The main interest is provided by the superb National Museum of Photography, Film and Television (Tues-Sun & public holidays 10am-6pm; free), one of the most visited national museums outside London. It has recently emerged from a major refit, but still wraps itself around Britain's largest cinema screen (52ft by 64ft), whose daily IMAX and 3-D film screenings (A?5.80) are billed as "so real you'll think you're there". The museum's ground floor kicks off with the Kodak Gallery, a museum-within-a-museum which houses the contents of Kodak's private collection and traces the story of popular photography. Successive floors are devoted to every nuance of film and television, including some emphasis on state-of-the-art topics like digital imaging and computer animation, and detours into subjects like advertising and news-gathering.

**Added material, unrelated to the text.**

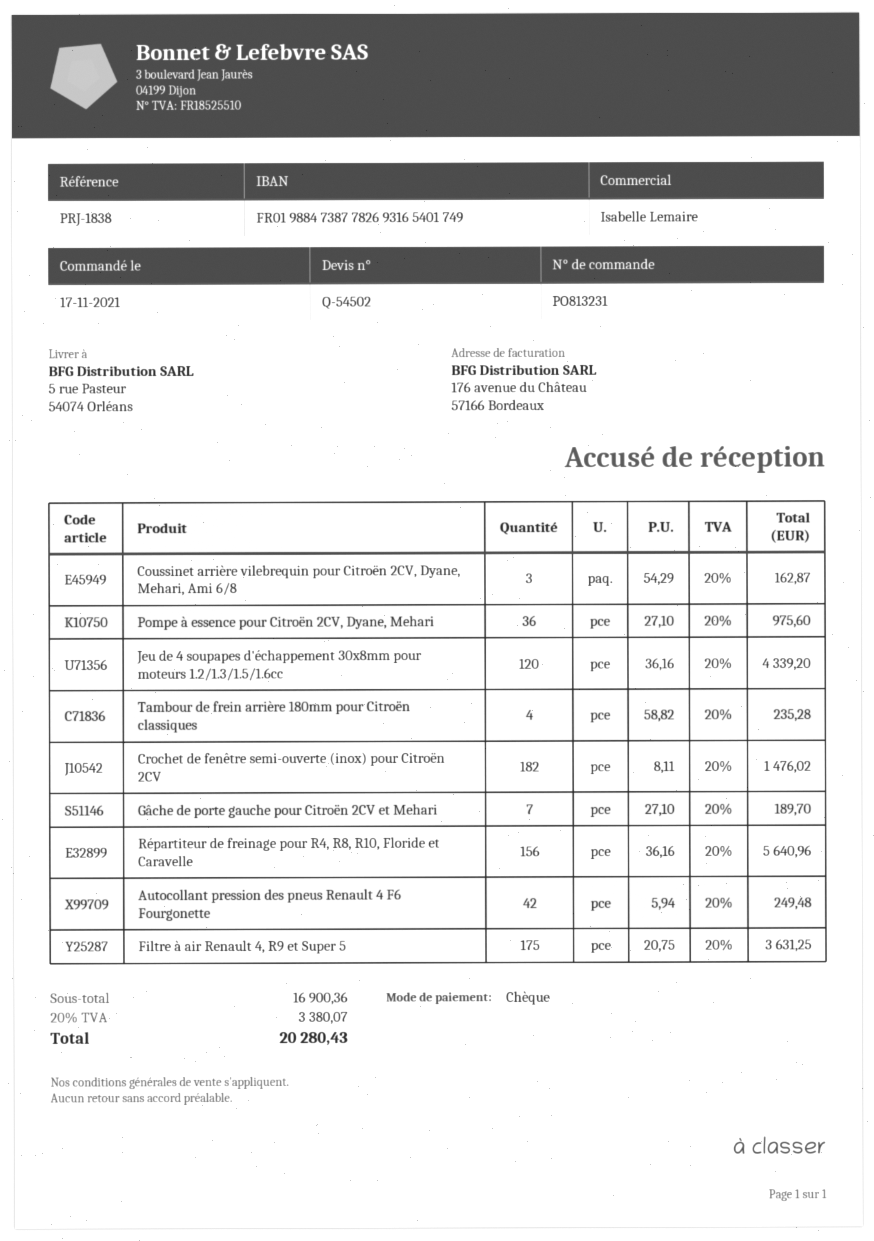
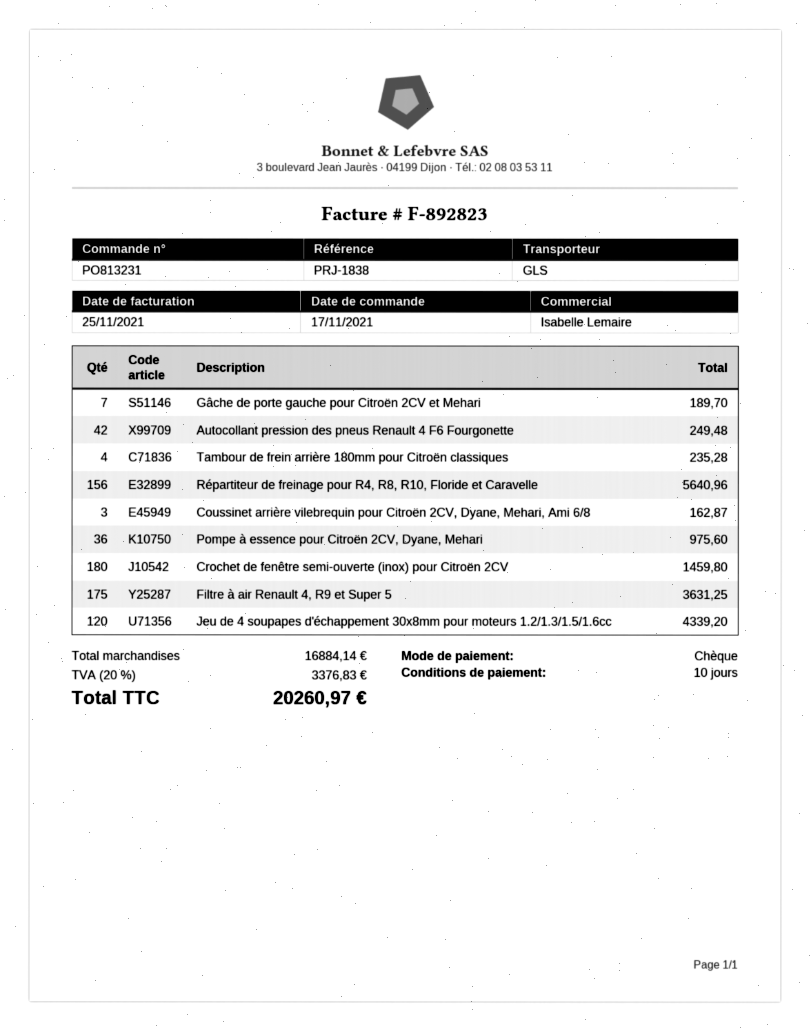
Crochet de fenêtre semi-ouverte (inox) pour Citroën 2CV: 182 for 1476.02 -> 180 for 1459.80
subtotal: 16900.36 -> 16884.14
tax: 20% = 3380.07 -> 20% = 3376.83
total: 20280.43 -> 20260.97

A walk past the restored Venetian-Gothic Wool Exchange building on Market Street provides ample evidence of the wealth of nineteenth-century Bradford. Over to the east, north of Leeds Road, the tight grid of streets that is Little Germany retains an enclave of warehouse and office buildings in which transplanted German and Jewish merchants once plied their wool trade. The buildings have enticed in new businesses and community ventures, and at the Design Exchange , 34 Peckover St (Mon-Fri 9am-5pm; free), the temporary art and design exhibitions are usually worth a peek. The Peace Museum (Wed-Fri 11am-3pm, or by arrangement at other times, call 01274/754009; free), hidden away on the top floor of 10 Piece Hall Yard, opposite the Wool Exchange, is the only museum of its kind in the country, detailing the history of the peace movement with some panache. The museum will be rehoused in a purpose built International Peace Centre in 2003.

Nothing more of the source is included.